O PÃO NOSSO DAQUELE DIA
 
[...] Sei que dois e dois são quatro
sei que a vida vale a pena
mesmo que o pão seja caro
e a liberdade, pequena.
Ferreira Gullar

     Aproximava-se o mês de agosto e D. Maria Luísa estava organizando algumas atividades para a Festa do folclore, como: peças teatrais, coro falado, canto coral, danças típicas entre outras. Para não perdermos aula, os ensaios eram marcados todas as noites. Isso significava que teríamos de andar vinte e quatro quilômetros por dia, já que estudávamos na parte da manhã e nossa casa ficava a seis quilômetros da escola.
     Na sexta-feira, véspera das apresentações, a professora resolveu ficar conosco o dia inteiro, arrumando a escola, preparando as barraquinhas e acertando os últimos detalhes. Saíramos de casa às cinco da manhã, apenas com o nosso desjejum de café com farinha. Ficamos o dia inteiro sem comer e, quando terminamos de organizar tudo, já eram quase vinte e duas horas. A lua estava clara como o dia, mas nós todos estávamos com muito medo de passar pela frente do cemitério... Eu era a menor e a mais medrosa do grupo.

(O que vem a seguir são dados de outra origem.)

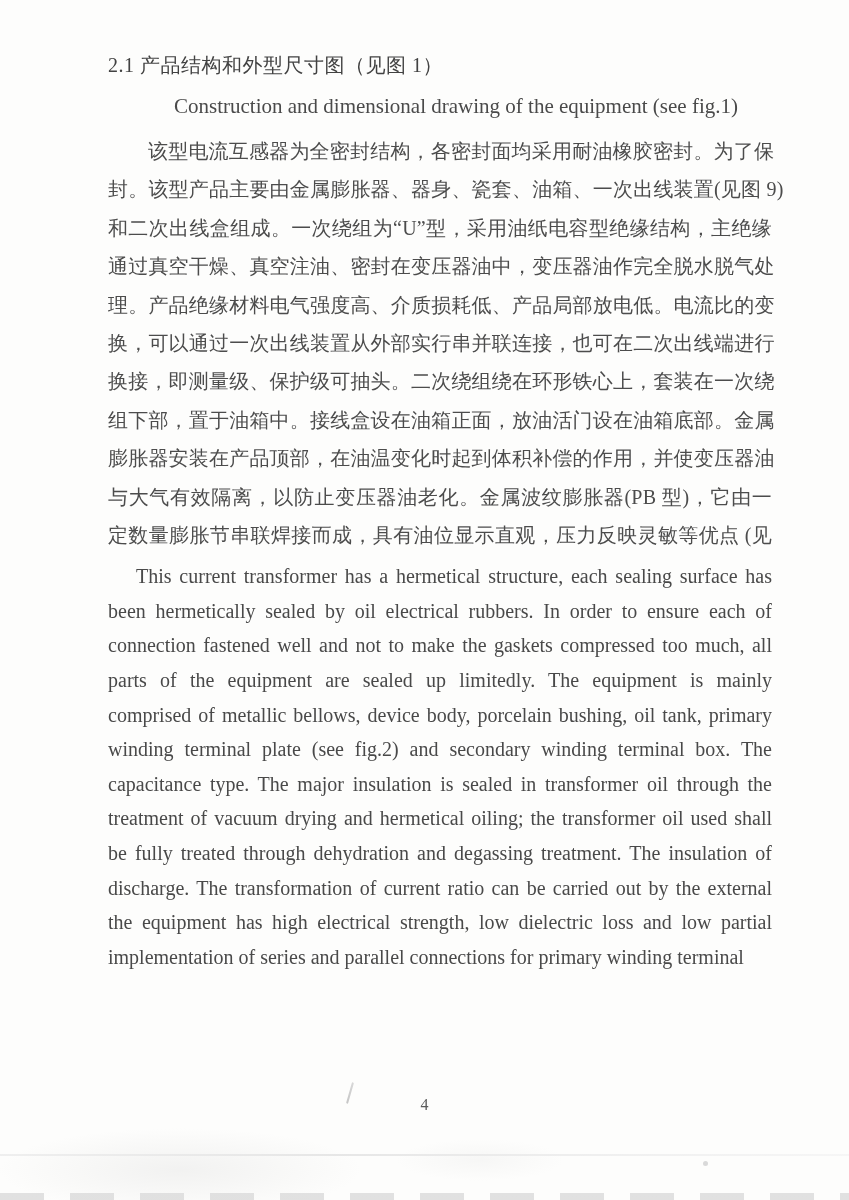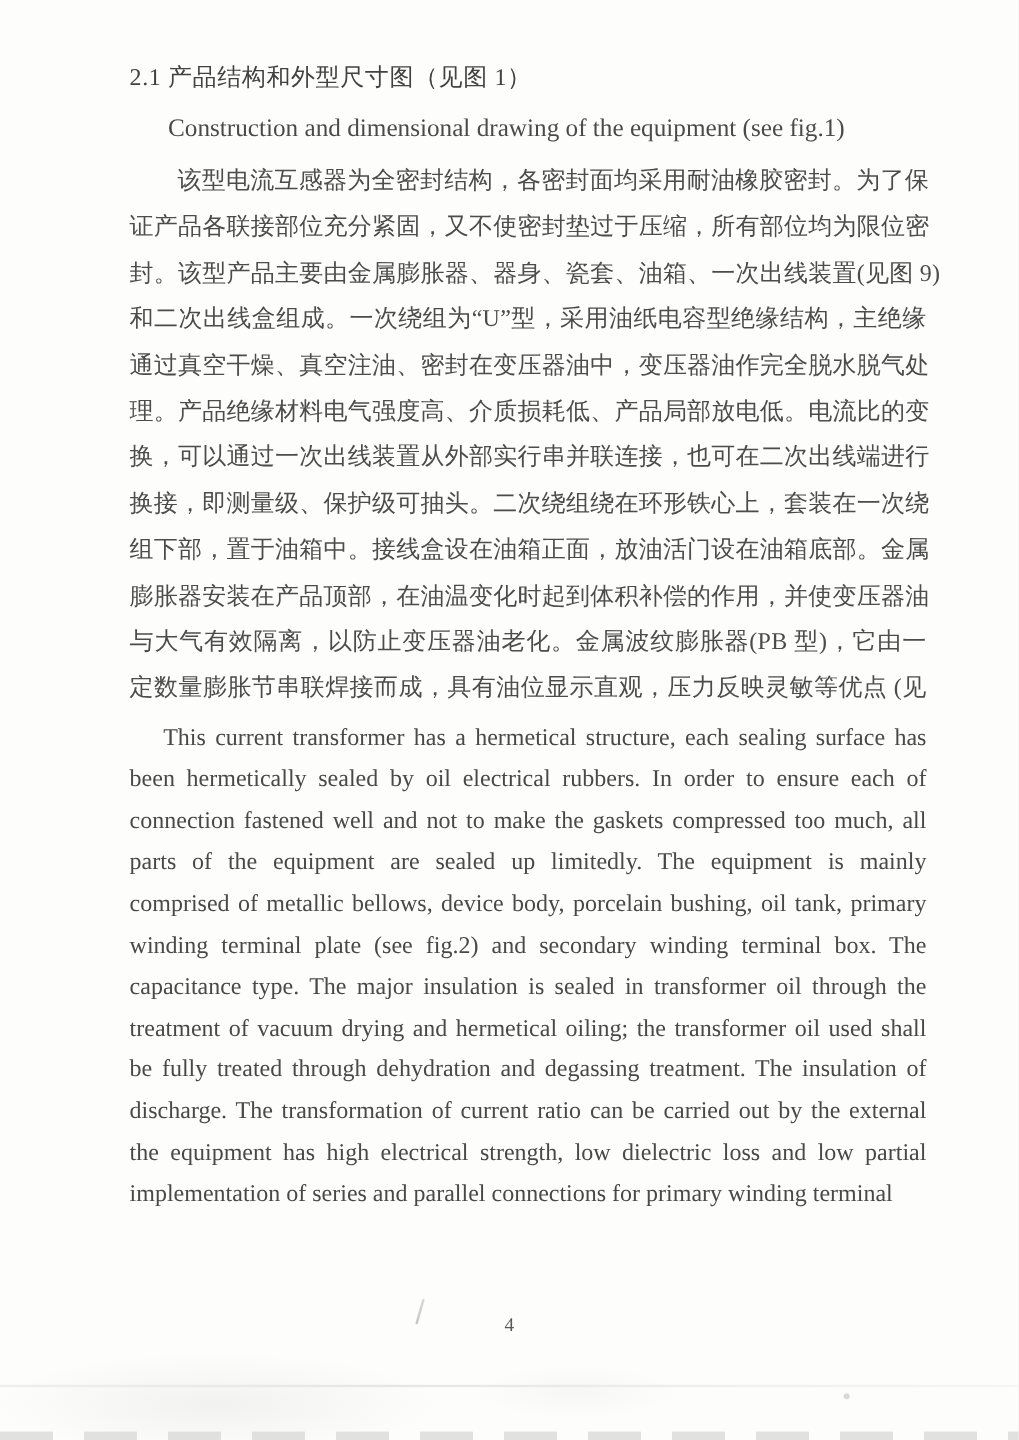"Construction and dimensional drawing of" .heading-en { text-align: none -> center }
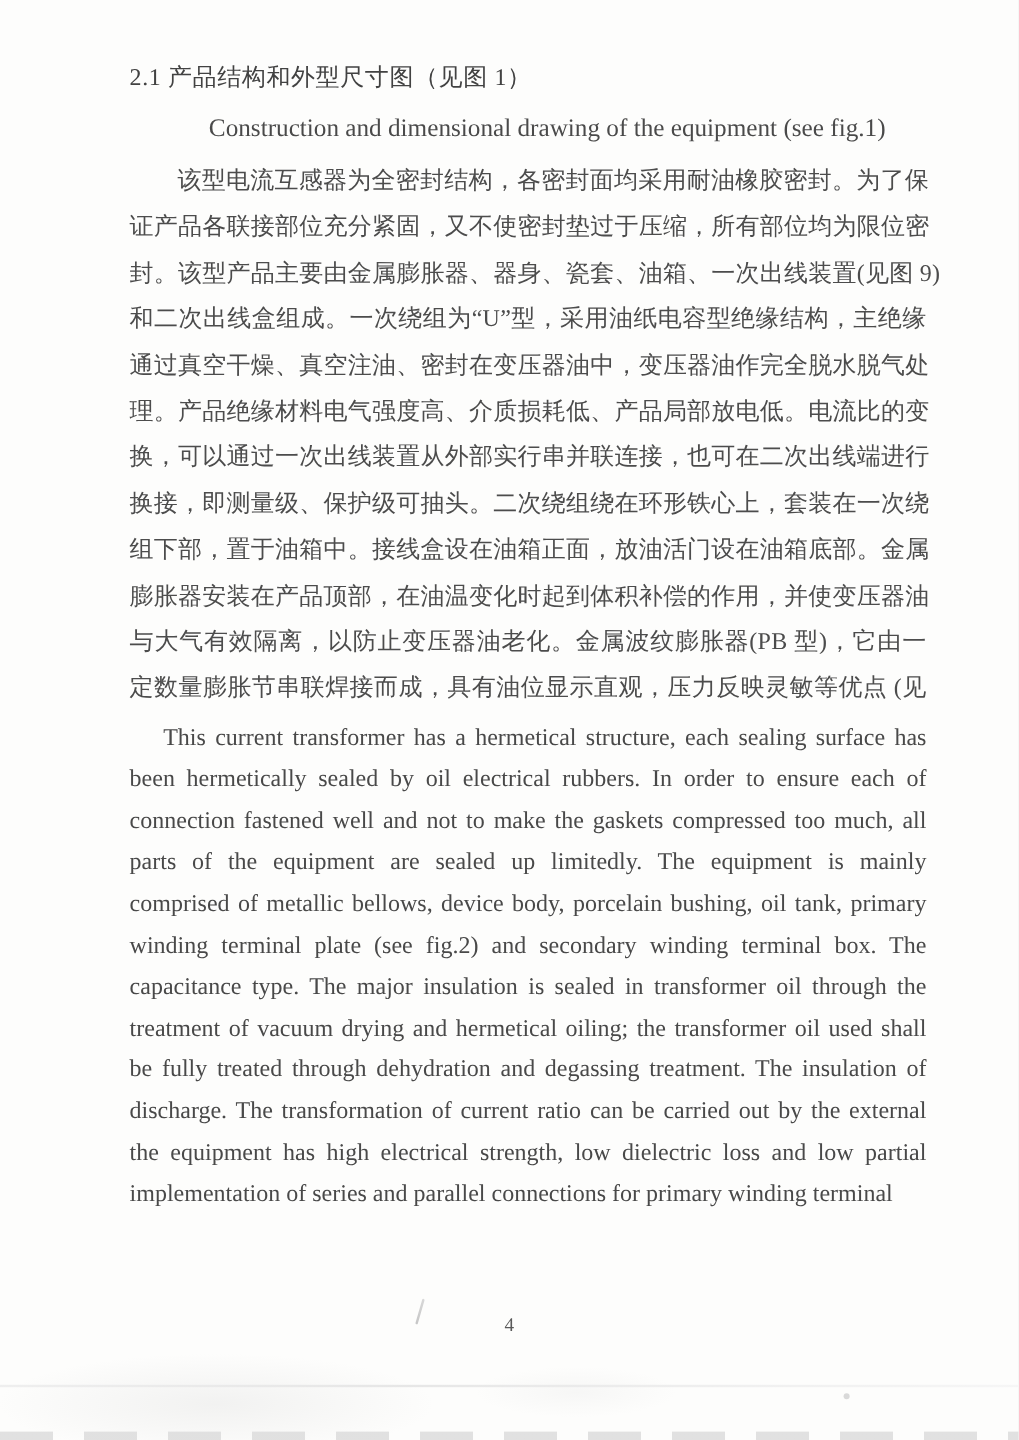"证产品各联接部位充分紧固，又不使密封垫过于压缩，所有部位均为限位密" div.line { html: <div>证产品各联接部位充分紧固，又不使密封垫过于压缩，所有部位均为限位密</div> -> none }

     Após o cemitério, havia um declive que tinha a fama de mal-assombrado. Contavam-se muitas histórias de almas penadas que, ora vinham pedir alguma missa para que pudessem descansar em paz, ora vinham cobrar alguma promessa.    Naquela noite, ventava muito e nós tínhamos combinado de descer correndo e de mãos dadas para que ninguém ficasse para trás.
    Repentinamente, uma bicicleta passou por nós, quase voando. Ouvimos um barulho de alguma coisa quebrando e o grito de um homem. Depois, o silêncio, o medo, a corrida desenfreada... Meu primo Gustavo tomou coragem e falou:
 — Ei! Pessoal! Vamos até lá ver o que aconteceu? Pode ser alguém carecendo de ajuda!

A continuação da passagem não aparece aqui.